A detailed investigation of the temperature-controlled fluidized bed solar dryer: A numerical, experimental, and modeling study

Abstract

Solar thermal systems are generally utilized for providing sustainable and environmentally friendly thermal energy that can be used in different applications. In the present study, a temperature-controlled fluidized bed solar drying system along with flat plate and plate with zigzag fins has been designed, manufactured, and experimentally tested. In the first step, the thermal behavior of designed solar air collectors has been numerically modeled. In the next step, the drying system’s performance has been experimentally investigated. The overall efficiency of the system was found to be 64%. The maximum exergy efficiency of flat and zigzag plate solar air collectors was calculated as 7.2% and 11.6%, respectively.

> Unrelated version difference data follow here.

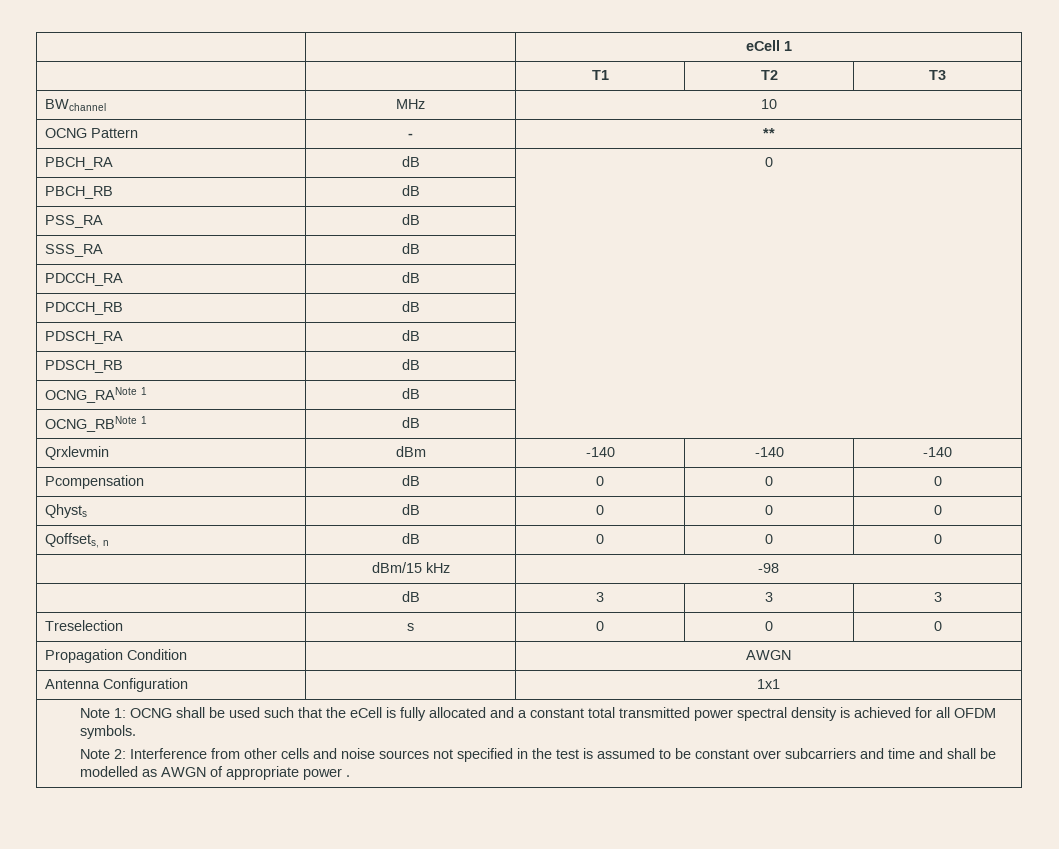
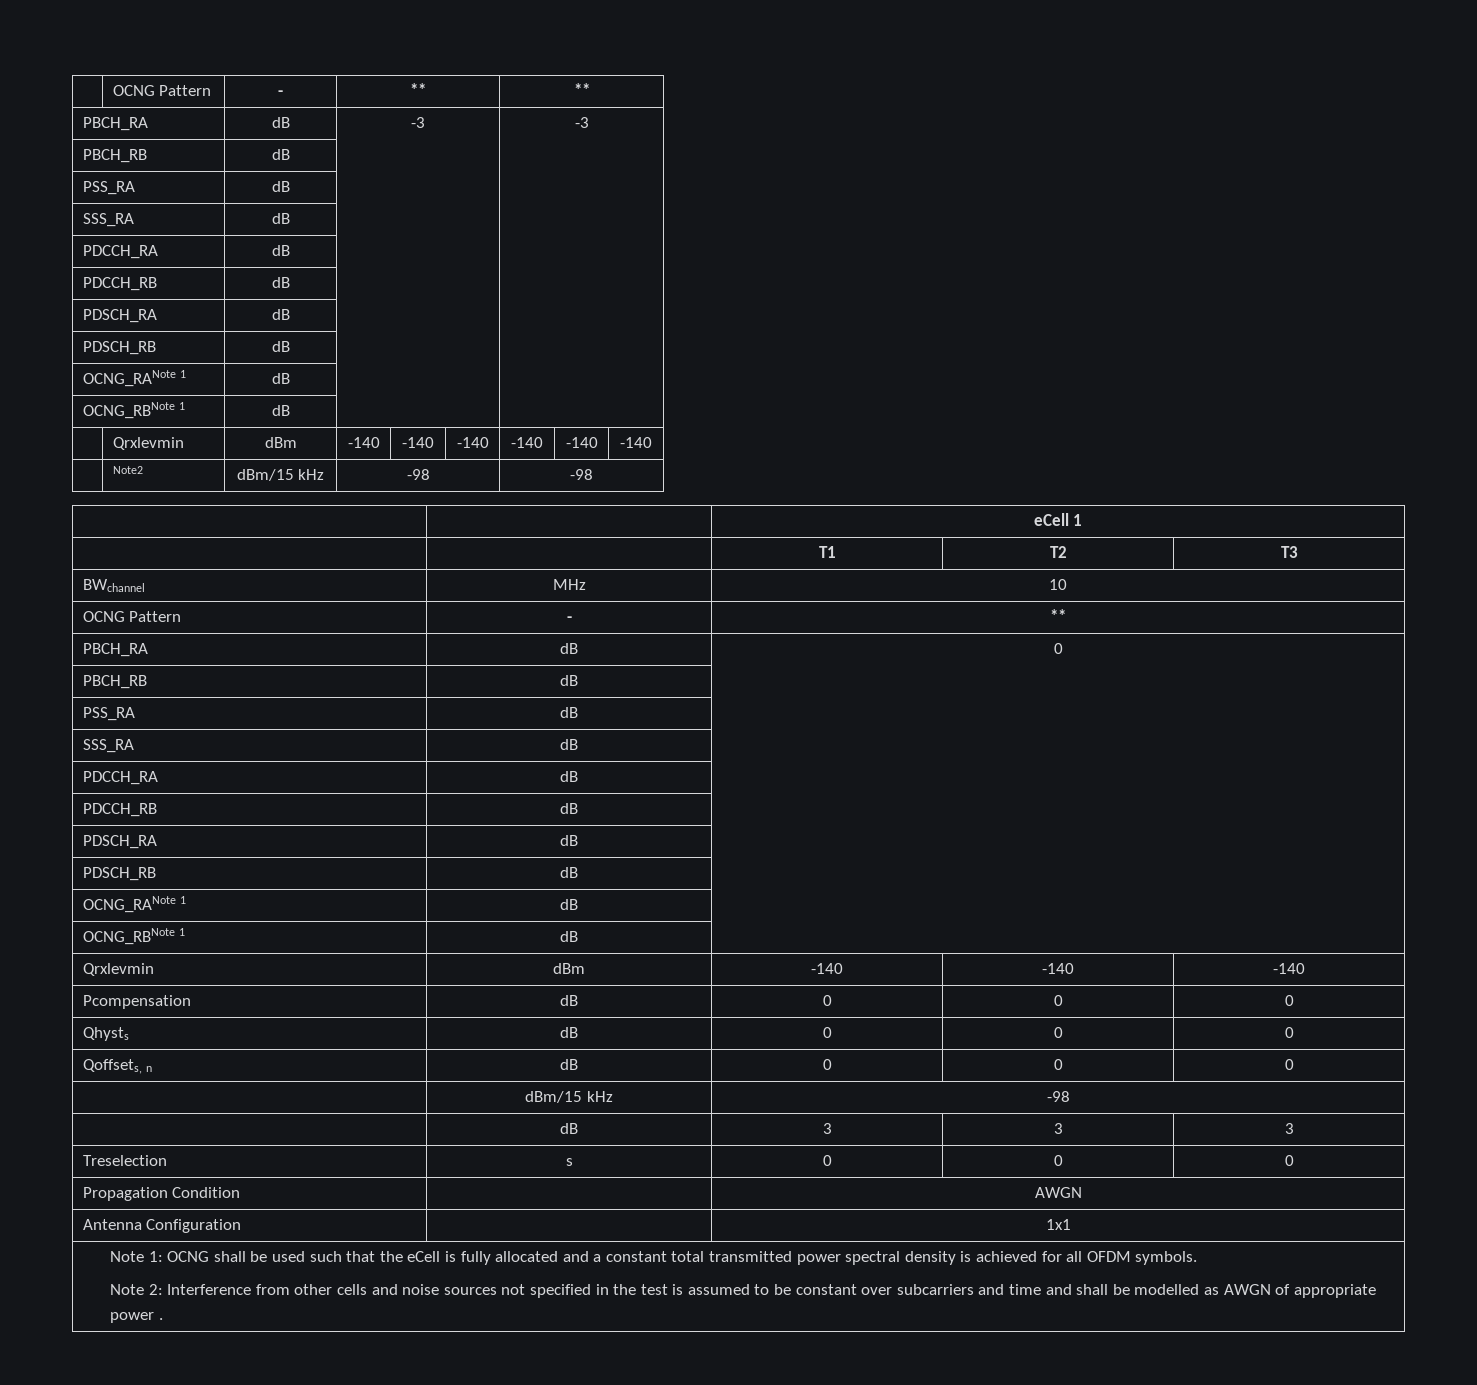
+ | OCNG Pattern | - | ** | **
+ PBCH_RA | dB | -3 | -3
+ PBCH_RB | dB | |
+ PSS_RA | dB | |
+ SSS_RA | dB | |
+ PDCCH_RA | dB | |
+ PDCCH_RB | dB | |
+ PDSCH_RA | dB | |
+ PDSCH_RB | dB | |
+ OCNG_RANote 1 | dB | |
+ OCNG_RBNote 1 | dB | |
+ | Qrxlevmin | dBm | -140 | -140 | -140 | -140 | -140 | -140
+ | Note2 | dBm/15 kHz | -98 | -98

Then moisture content (MC) and moisture ratio (MR) values were modelled by response surface methodology (RSM), and the predicted results were compared with four metrics. It was found that the drying parameters were highly fitted with the mathematical models. MC metric was predicted with accurate values for performance criteria of R2, R-RMSE, and MBE as 0.9995, 1.94%, and −0.0096, respectively. The general outcomes of numerical, experimental and modeling analyses of this research exhibited successfulness of the developed the fluidized bed solar drying system.